Belum lagi masalah konflik interen, adanya Parisada kembar. Ini betul-betul PHDI yang kembar, bukan dengan lembaga parisada sejenis seperti yang pernah ada di Bali yakni PDHB (Parisada Dharma Hindu Bali) yang dipimpin almarhum Ida Pedanda Made Gunung. “PHDI Kembar” itu ada di Kabupaten Badung. Yang satu memang di bawah struktur PHDI Bali, yang satu lagi lahir dari rapat Bendesa Adat se Kabupaten Badung yang justru disahkan oleh Bupati Badung (pada era Anak Agung Gede Agung). Kenapa itu bisa terjadi? Seolah-olah Parisada ini menjadi rebutan, padahal yang bekerja untuk umat atas nama Parisada tak jelas siapa orangnya.
Menurut para pengamat sosial keagamaan, PHDI Bali sepertinya hanya mengurusi PHDI Kabupaten, tidak sampai PHDI Kecamatan, apalagi PHDI Desa. Ini tentu ada benarnya karena tanggung jawab dan pembinaan berjenjang.
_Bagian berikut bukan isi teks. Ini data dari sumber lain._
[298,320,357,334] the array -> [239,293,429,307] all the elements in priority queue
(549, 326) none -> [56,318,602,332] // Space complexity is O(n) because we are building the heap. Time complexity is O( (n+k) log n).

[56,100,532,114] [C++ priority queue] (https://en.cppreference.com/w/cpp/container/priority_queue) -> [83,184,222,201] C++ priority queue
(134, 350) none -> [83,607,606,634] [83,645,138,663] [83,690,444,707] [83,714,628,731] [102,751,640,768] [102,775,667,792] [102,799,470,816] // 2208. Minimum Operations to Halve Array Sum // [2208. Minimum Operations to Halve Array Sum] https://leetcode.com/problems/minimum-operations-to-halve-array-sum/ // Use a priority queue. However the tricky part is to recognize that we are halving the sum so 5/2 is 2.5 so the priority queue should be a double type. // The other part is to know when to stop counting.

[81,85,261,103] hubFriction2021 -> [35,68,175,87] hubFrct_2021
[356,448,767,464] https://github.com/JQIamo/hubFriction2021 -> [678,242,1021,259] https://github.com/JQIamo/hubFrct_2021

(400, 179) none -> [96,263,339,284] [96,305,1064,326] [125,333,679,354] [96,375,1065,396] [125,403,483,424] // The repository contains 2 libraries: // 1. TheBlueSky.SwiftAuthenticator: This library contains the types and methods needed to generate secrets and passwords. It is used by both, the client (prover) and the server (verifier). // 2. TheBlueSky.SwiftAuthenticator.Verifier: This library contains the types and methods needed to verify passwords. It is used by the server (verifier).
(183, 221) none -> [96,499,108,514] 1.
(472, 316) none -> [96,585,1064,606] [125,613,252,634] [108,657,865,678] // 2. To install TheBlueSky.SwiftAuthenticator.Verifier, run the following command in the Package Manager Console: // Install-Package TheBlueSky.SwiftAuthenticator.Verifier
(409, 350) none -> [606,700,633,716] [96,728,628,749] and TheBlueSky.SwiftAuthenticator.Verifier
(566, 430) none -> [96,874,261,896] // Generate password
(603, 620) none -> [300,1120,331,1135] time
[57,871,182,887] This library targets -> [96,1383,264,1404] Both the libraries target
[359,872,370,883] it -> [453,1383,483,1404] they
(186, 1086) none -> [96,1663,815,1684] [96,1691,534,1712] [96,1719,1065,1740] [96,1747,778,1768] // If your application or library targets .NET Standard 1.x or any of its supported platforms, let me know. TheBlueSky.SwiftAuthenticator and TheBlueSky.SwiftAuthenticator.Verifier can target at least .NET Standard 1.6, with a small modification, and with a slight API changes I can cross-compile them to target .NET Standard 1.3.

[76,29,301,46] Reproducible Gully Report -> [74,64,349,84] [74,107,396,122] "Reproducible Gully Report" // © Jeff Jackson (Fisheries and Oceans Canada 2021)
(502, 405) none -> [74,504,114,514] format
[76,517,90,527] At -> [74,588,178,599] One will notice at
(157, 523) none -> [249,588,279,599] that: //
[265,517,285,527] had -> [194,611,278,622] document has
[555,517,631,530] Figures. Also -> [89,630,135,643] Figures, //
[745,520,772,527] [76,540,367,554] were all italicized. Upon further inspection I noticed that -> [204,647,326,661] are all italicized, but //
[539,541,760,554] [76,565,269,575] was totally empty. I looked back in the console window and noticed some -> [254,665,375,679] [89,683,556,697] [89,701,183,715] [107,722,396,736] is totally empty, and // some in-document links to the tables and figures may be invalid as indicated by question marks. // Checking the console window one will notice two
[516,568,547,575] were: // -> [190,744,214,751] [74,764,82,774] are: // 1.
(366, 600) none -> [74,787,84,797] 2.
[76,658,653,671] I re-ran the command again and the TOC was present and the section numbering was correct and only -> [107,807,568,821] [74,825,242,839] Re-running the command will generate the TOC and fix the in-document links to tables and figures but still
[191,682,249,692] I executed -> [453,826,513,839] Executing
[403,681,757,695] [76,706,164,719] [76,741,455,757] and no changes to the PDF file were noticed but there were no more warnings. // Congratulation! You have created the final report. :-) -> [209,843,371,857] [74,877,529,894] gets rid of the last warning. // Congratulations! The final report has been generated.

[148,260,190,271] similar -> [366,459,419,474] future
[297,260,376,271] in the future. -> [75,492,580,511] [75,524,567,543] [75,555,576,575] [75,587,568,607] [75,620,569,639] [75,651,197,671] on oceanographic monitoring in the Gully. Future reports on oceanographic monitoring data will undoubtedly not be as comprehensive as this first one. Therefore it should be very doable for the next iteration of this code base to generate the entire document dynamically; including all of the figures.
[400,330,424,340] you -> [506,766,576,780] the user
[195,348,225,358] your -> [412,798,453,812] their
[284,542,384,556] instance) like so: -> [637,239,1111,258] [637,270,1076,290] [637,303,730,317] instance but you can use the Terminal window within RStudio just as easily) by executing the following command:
Tetapi apakah PHDI Kabupaten mau mengurusi, apalagi membina, PHDI Kecamatan? Hampir tak ada. Mungkin penyebabnya karena Parisada di Bali “kalah wibawa” oleh Majelis Desa Pekraman. Di desa-desa di Bali, Desa Pekraman lebih punya pengaruh termasuk dalam urusan agama. Padahal secara teori, adat dan agama itu adalah dua hal yang berbeda. Kalau kenyataan seperti ini AD/ART Parisada yang mengatur eksistensi PHDI sampai struktur terbawah di desa, menjadi tidak relevan. Ini harus dipikirkan oleh PHDI Pusat lewat Mahasabha nanti, apakah akan terus membuat struktur Parisada sampai tingkat desa, terutama di Bali. Atau yang diperlukan adalah sinergi dan komunikasi dengan majelis desa pekraman, yang mana urusan adat dan yang mana urusan agama.
Dengan segala masalah itu, Mahasabha PHDI Pusat di Surabaya nanti bisa berlangsung alot dan semoga tidak ribut. Padahal kalau berlangsung dengan baik ini kesempatan memperjelas dan mempertegas tugas-tugas Parisada. Dan juga tidak cuma menghasilkan pemimpin-pemimpin yang hanya bersuara lima tahun sekali, setelah itu bersikap masa bodoh dengan permasalahan umat. Menjadi tugas berat buat panitia bagaimana mengatur jalannya Mahasabha dan tentu diawali dengan tugas yang tak kalah beratnya, siapa saja yang akan diundang dan bisa memberikan suaranya pada Mahasabha.